Rocket came “out of the shute” with “guns blazing” and “white-lightening”. I would never have believed any human being could cover an entire semester of Organic Chemistry in one hour (actually 50 minutes) but Rocket lived up to his name. Reactions rolled off his tongue like Eminem in 8-Mile. After two minutes, I just sat back and marveled. (Thank goodness for my little micro tape recorder). I just made a list of every topic that he mentioned and said a prayer of pity for the person who was assigned to cover this lecture for note service. The fee that I had paid for noteservice already seemed a bargin.
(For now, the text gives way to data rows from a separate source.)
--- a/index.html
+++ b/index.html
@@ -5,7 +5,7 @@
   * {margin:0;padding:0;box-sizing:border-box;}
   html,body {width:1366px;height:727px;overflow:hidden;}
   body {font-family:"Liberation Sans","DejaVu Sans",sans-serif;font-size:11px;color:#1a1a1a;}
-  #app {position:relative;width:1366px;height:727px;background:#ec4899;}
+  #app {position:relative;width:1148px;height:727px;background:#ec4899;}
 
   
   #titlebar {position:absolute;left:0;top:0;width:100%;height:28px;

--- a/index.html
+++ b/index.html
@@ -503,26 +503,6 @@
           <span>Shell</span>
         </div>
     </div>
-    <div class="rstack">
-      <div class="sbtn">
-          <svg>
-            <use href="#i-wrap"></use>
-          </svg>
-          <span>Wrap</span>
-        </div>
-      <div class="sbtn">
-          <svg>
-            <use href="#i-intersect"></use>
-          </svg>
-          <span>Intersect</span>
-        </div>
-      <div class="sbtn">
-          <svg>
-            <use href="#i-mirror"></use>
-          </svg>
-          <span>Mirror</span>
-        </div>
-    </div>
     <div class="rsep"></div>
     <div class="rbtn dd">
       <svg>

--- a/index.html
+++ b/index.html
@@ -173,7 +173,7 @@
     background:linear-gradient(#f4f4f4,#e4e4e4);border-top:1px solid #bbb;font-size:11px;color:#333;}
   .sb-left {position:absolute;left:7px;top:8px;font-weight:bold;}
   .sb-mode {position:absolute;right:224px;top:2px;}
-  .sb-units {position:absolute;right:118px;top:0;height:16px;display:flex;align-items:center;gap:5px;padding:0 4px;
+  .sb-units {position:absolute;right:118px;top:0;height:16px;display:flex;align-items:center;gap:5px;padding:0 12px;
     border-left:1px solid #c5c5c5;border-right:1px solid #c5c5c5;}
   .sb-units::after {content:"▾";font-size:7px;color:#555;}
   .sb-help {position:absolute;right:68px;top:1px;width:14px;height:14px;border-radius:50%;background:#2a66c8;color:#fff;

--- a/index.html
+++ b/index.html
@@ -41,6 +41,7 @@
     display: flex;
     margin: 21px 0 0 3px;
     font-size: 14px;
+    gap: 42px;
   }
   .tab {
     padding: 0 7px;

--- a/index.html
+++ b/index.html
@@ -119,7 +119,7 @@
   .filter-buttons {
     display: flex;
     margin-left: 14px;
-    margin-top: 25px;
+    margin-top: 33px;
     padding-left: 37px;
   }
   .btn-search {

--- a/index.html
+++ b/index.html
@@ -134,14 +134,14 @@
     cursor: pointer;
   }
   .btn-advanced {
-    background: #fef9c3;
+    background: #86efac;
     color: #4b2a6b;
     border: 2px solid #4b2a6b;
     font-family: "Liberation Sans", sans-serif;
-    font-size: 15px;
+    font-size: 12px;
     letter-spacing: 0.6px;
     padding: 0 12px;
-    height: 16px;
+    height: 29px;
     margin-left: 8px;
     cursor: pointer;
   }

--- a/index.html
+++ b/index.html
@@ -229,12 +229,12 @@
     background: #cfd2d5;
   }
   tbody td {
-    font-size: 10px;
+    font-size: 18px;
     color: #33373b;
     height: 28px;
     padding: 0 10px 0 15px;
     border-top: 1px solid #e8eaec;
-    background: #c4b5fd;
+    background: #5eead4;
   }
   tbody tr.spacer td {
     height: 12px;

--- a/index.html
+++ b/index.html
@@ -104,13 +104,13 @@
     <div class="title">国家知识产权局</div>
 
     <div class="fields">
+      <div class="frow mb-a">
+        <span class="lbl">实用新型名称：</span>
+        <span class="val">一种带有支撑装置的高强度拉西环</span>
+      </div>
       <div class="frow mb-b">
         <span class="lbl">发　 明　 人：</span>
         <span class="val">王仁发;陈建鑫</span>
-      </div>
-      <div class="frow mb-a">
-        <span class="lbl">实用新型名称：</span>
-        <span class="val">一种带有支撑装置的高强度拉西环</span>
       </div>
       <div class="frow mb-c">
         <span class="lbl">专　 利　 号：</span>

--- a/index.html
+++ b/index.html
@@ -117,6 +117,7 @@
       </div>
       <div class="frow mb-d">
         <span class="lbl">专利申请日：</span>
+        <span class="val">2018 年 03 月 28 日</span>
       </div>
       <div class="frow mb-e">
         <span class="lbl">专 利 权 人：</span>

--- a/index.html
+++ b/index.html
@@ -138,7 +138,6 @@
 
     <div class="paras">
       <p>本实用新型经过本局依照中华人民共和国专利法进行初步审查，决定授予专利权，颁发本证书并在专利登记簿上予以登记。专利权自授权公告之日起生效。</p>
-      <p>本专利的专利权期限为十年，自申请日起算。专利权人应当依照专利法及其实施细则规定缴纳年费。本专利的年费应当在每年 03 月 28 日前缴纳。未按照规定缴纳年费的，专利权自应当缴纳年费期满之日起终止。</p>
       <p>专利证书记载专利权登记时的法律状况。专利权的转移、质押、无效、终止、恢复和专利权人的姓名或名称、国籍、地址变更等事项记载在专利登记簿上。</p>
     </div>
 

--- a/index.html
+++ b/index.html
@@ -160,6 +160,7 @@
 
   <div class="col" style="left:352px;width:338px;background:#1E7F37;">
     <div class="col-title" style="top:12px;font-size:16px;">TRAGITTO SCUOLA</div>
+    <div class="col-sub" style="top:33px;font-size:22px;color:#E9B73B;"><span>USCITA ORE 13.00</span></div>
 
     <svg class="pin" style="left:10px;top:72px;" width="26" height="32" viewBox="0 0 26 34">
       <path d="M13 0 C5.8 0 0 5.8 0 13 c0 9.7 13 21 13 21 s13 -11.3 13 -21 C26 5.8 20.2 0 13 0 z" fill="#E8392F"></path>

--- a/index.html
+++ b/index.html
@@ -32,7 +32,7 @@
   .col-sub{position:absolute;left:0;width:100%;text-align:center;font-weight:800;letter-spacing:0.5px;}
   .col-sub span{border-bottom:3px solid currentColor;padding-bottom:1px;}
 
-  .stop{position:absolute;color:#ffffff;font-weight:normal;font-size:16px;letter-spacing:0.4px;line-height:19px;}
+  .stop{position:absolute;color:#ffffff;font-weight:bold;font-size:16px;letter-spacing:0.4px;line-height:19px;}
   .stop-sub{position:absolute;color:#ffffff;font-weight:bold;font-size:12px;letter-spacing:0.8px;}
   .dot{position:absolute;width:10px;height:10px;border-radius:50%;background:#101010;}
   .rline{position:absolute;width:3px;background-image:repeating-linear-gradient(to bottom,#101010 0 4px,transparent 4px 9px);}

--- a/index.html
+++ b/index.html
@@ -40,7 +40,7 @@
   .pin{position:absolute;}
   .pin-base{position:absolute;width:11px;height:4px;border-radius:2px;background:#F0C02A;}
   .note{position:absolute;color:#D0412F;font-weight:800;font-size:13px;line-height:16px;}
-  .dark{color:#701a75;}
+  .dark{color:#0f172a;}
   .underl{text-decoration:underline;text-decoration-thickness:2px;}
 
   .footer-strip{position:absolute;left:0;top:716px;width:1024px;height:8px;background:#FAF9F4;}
After 50 minutes, we were given a 10-minute break. I looked around the room which, was silent. All of us were sitting there in total terror. Rocket had taken us all out and we were too numb to even get up and mill around. After the break, he started up again, this time explaining the fine points of ph and Buffers. He finished the lecture with a problem sheet that he indicated would be due in two days. I looked at the sheet and shook my head. It was going to take a couple of hours but I would get these problems done.

My best friend looked at the problem sheet and pronounced it “extreme”. I told her not to worry, I would get the problems done and I would write out an explanation of how I did them and share. Well, it turned out that I was the only person in class to finish all of the problems and my solutions went into noteservice for the class with much gratitude from my classmates.
Making buffers and solving buffer problems were pretty routine for me since I had been involved in research before starting medical school. I was happy to help.

During the semester, I would participate in many study sessions with my classmates. It was quite common for one or two of us to write up summary sheets or study sheets that would be shared with the class. I also became one of the primary notetakers for Biochemistry because of my familarity with the subject matter. We, as a class, tried to make sure that every person had the best shot of passing this difficult class. No matter what, there were some folks that just didn’t get Biochemistry on the first try. They would be in summer school that year.

I have to say that I found Medical Biochemistry quite differerent from the graduate school Biochemistry course that I had been used to. Instead of chasing electrons and working on endless problems in enzyme kinetics, Medical Biochemistry had a distinct practical side. One needed to be able to use Biochemistry as a tool in the care of patients. To that end, we didn’t chase electrons but spent some quality time chasing nutrition facts, hemoglobin disorders, molecular biology (theoretical and applied), pathways and numerous disorders such as diabetes, starvation and metabolic defects. It was all good learning and very detailed.

Biochemistry would be the second most demanding course of our first semester of our first year. Gross Anatomy took the top spot in terms of preparation time and study time. For me, since I had a strong background in Biochemistry, I was able to put in loads of extra time in Anatomy while holding my ground in Biochemistry with my usual pre-read, study lecture and repeat the schedule all over again the next day. I never attended lecture unprepared and I always stayed far ahead of the lecturer in case I became ill.

I kept very detailed notes and spent hours of time helping my classmates. They in turn, helped me to hone my teaching skills. When you attempt to explain something to another person, you hone your own learning. To my great pleasure, Biochemistry was a blessing in many ways. It was challenging but totally managable for me and it was my introduction into becoming a good colleague, something that I continue to work at today.

Rocket was our first introduction to the sheer volume-overload that was to come. He certainly received our rapt attention on that first day. We later learned that while he spoke rapidly, he made up the most awesome handouts. It was all good and we were on our way.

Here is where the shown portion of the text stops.